Promouvoir la bienveillance sans verser dans la mièvrerie est une équation complexe dans la littérature de jeunesse. Comment raconter des histoires pétries de nobles sentiments où la morale ne prime pas à la fin ? Cet équilibre délicat, André Jobin, dit « Job », en avait fait sa griffe.
Exemptée de discours puérils, sa série phare, Yakari, réalisée avec le dessinateur suisse Derib, n’en a pas moins sensibilisé plusieurs générations de lecteurs à des thématiques aussi essentielles que l’écologie, la protection animale ou la tolérance. D’un jeune Indien capable de converser avec les animaux, Job avait fait un complice, un égal, pour peu que l’on ait appris la lecture aux alentours de 6 ans. Le scénariste s’est éteint le 8 octobre à Nîmes, à l’âge de 96 ans.
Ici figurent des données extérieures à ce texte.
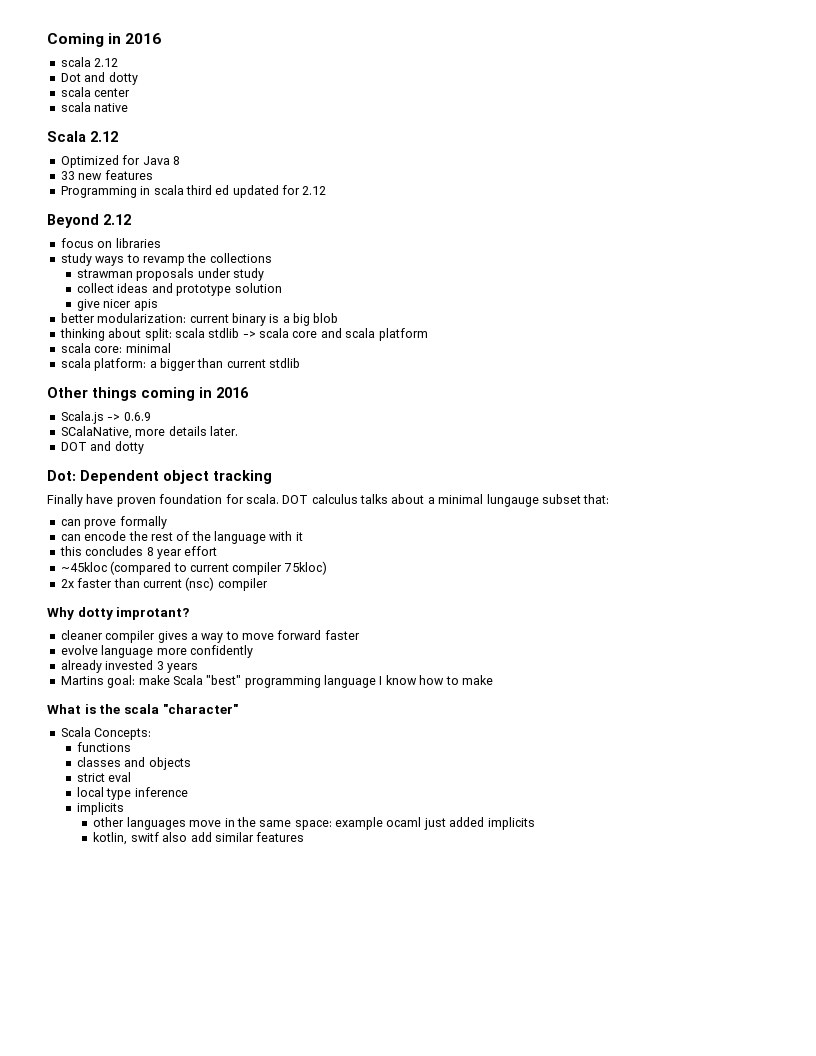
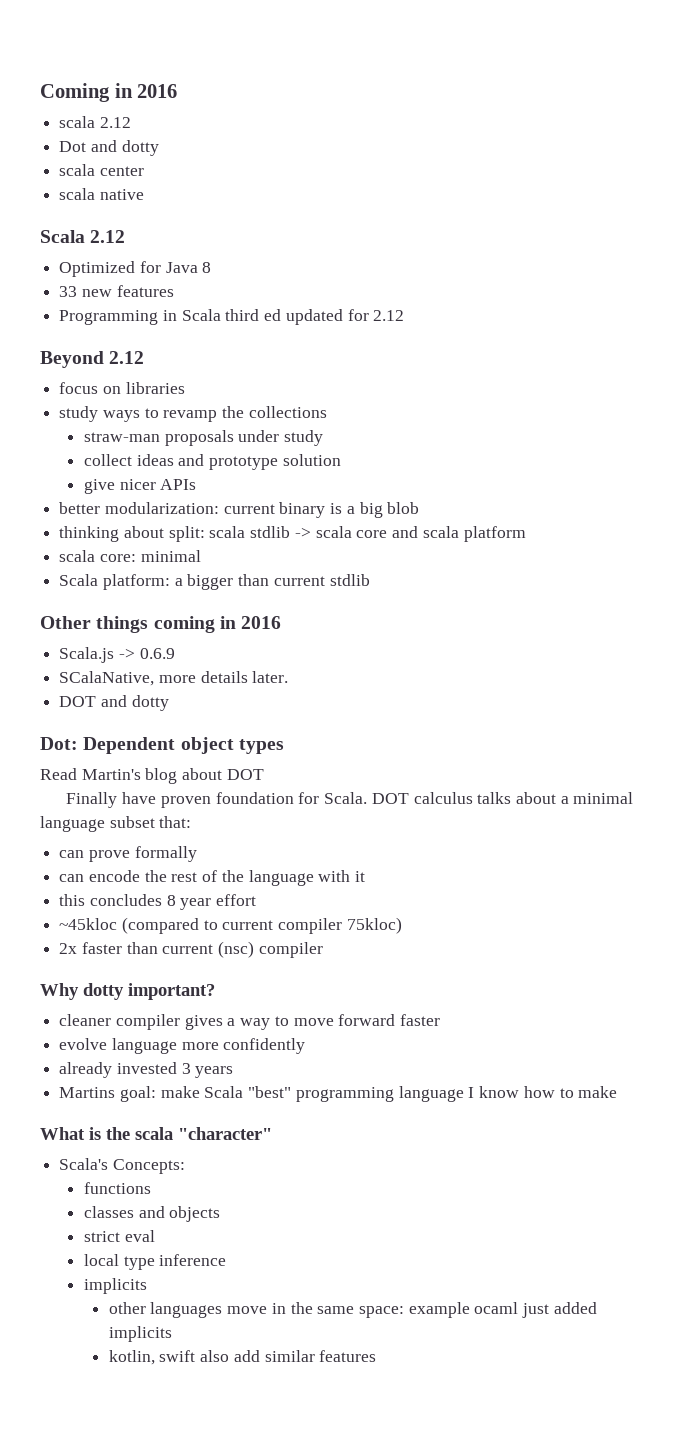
- Programming in scala third ed updated for 2.12
+ Programming in Scala third ed updated for 2.12
- strawman proposals under study
+ straw-man proposals under study
- give nicer apis
+ give nicer APIs
- scala platform: a bigger than current stdlib
+ Scala platform: a bigger than current stdlib
- Dot: Dependent object tracking
+ Dot: Dependent object types
+ Read Martin's blog about DOT
- Finally have proven foundation for scala.
+ Finally have proven foundation for Scala.
- DOT calculus talks about a minimal lungauge subset that:
+ DOT calculus talks about a minimal language subset that:
- Why dotty improtant?
+ Why dotty important?
- Scala Concepts:
+ Scala's Concepts:
- kotlin, switf also add similar features
+ kotlin, swift also add similar features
Né le 25 octobre 1927 à Delémont, alors dans le canton de Berne (Suisse), André Jobin est venu à la bande dessinée par hasard, en marge de son premier métier, le journalisme. C’est pour remplir les pages d’un hebdomadaire qu’il avait créé en 1964 à destination des écoliers de Suisse romande, Le Crapaud à lunettes, qu’il s’était rapproché de Derib (Claude de Ribaupierre de son vrai nom). Ce dernier avait commencé sa carrière de dessinateur au studio créé à Bruxelles par Peyo (1928-1992), le créateur des Schtroumpfs, avant de revenir vivre dans le Valais.
Apologie de la nature sauvage
Ensemble, Job et Derib vont d’abord donner naissance à Pythagore, un hibou moqueur particulièrement doué en mathématiques, mais dont le péché mignon est d’abuser de boissons exotiques. Ses aventures seront regroupées, en 1969 et 1970, dans deux albums que Job autoéditera. En 1974, un troisième – publié conjointement par trois maisons d’édition suisse (24 heures), belge (Rossel) et française (Fleurus) – signera la fin de cette série, victime d’une concurrence interne implacable, incarnée par l’avènement de Yakari.
Le jeune Sioux de la tribu Iakota, accompagné de son mustang Petit Tonnerre, a été créé graphiquement en 1964 par Derib, alors que celui-ci travaillait sur l’encrage et les décors du Schtroumpfissime (9e histoire des Schtroumpfs). Féru de spiritisme indien et grand fan de la série western Jerry Spring, de Jijé, le dessinateur avait gardé dans ses cartons ce personnage d’enfant, déjà prénommé Yakari, portant sur le dos un arc et des flèches, dont il se séparera par la suite.
Job acceptera de s’en emparer à trois conditions : primo, que le jeune héros fasse l’apologie de la nature sauvage ; secundo, que les récits s’affranchissent des poncifs du western ; tertio, qu’un animal différent soit mis en valeur à chaque histoire (découlera, à ce titre, de la plume du scénariste tout un bestiaire de castors, de bisons blancs, d’ours, de lapins, de loups, de coyotes, de carcajous…). Placé sous l’escorte de son totem, un pygargue à tête blanche appelé Grand Aigle, qui lui a conféré le don de parler aux animaux, Yakari va vivre mille aventures sans coup de feu ni violence, au cœur d’un environnement vierge de toute menace humaine.